Some data has contact names split into first name and last name. If you want to have it as a full name instead, use the Concatenate formula. It is one of my favorite formulas. One of my customers will call me periodically and say "Pat, what is that funky coracucate... you know what I mean...formula." Cracks me up every time.  This function can be used after splitting data apart which can then be sorted, put in the correct order, and then reform a field using the Concatenate function.

Often I will add text to a field using the same formula. To add additional text, you just include the text, enclosed in Double Quotes, as a parameter you pass to the Concatenate formula. For example, say you have a field that describes the source of the data you are importing. I also include this for reference later. In my CRM, ACT, I can import data into a note. So, assume I have a column, and the first cell is L2, that has the names of the original source. I can build another column and put the following formula in the first cell: =concatenate(l2,"- Original data source"). This will build a text field that has the source in column L plus the text "- Original data source" attached.  Copy the formula by double clicking on the lower right corner to auto fill all rows.  Copy the converted data and paste it back in place using Paste Special - Values. Now, I can do a lookup on Original data source and find any records that have that in a note.

Data Cleaning

Other formulas I use often to clean data are =Proper (to turn all upper case text into friendlier looking text) and =Clean which removes unwanted non-printable characters from text. These nasty critters can really mess up a data import. Another similar formula is =Trim which removes extra spaces.

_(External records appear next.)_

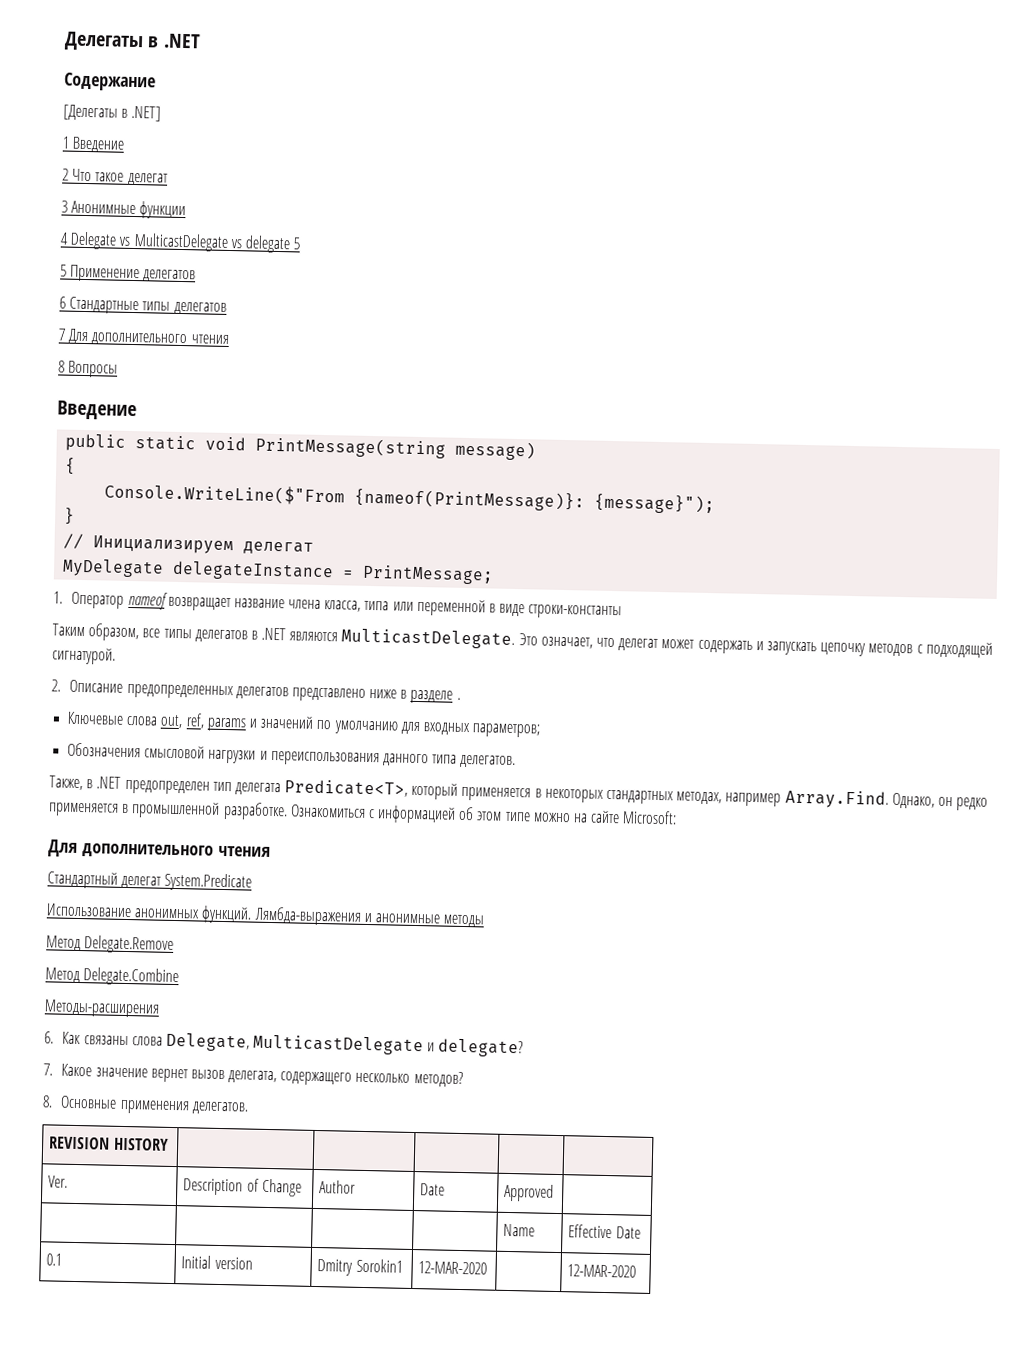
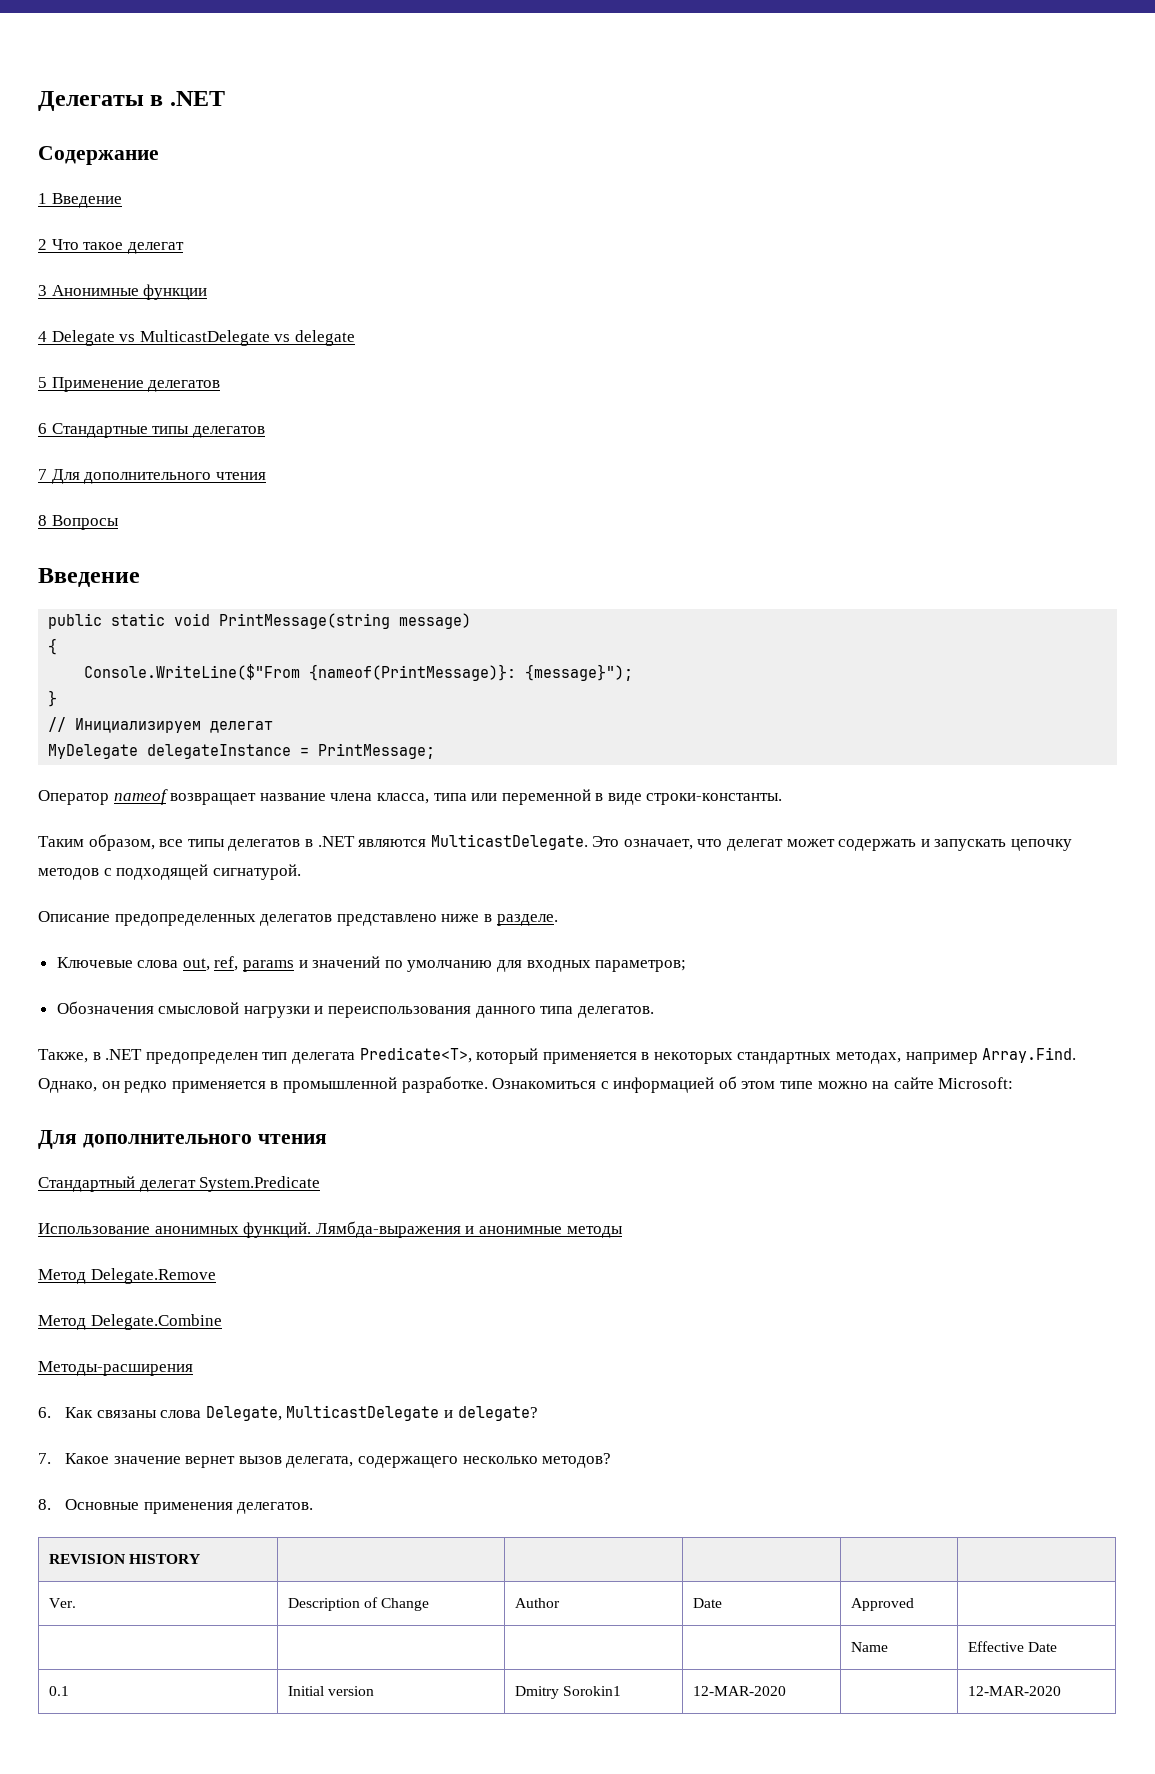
- [Делегаты в .NET]
- 4 Delegate vs MulticastDelegate vs delegate 5
+ 4 Delegate vs MulticastDelegate vs delegate
- 1. Оператор nameof возвращает название члена класса, типа или переменной в виде строки-константы
+ Оператор nameof возвращает название члена класса, типа или переменной в виде строки-константы.
- 2. Описание предопределенных делегатов представлено ниже в разделе .
+ Описание предопределенных делегатов представлено ниже в разделе.

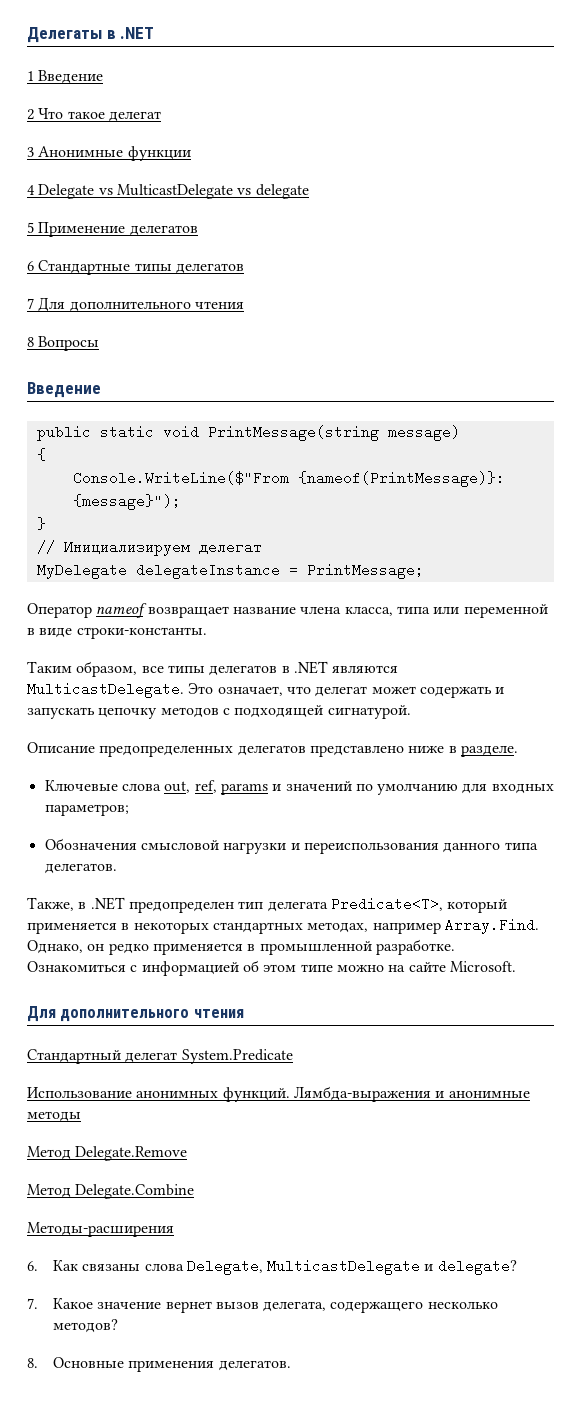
- Содержание
- Ознакомиться с информацией об этом типе можно на сайте Microsoft:
+ Ознакомиться с информацией об этом типе можно на сайте Microsoft.
- REVISION HISTORY | | | | |
- Ver. | Description of Change | Author | Date | Approved |
- | | | | Name | Effective Date
- 0.1 | Initial version | Dmitry Sorokin1 | 12-MAR-2020 | | 12-MAR-2020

If I am going to create a comma separated file from Excel, I will click on the upper left corner to highlight all data and then do a Find and Replace for any commas. I put in a comma for the find and leave the replace field empty. Don't do this, however, if you have data that has no spaces immediately following a comma.

Zip codes

Zip code fields can be interesting all by themselves. I often run into a situation where the client has exported the data, and Excel, being ever so helpful, has ensured that all zip codes that start with zero no longer do. Sigh. That means I have to find all the rows that are missing the leading zero and add one, tricking Excel into letting me enter a leading zero.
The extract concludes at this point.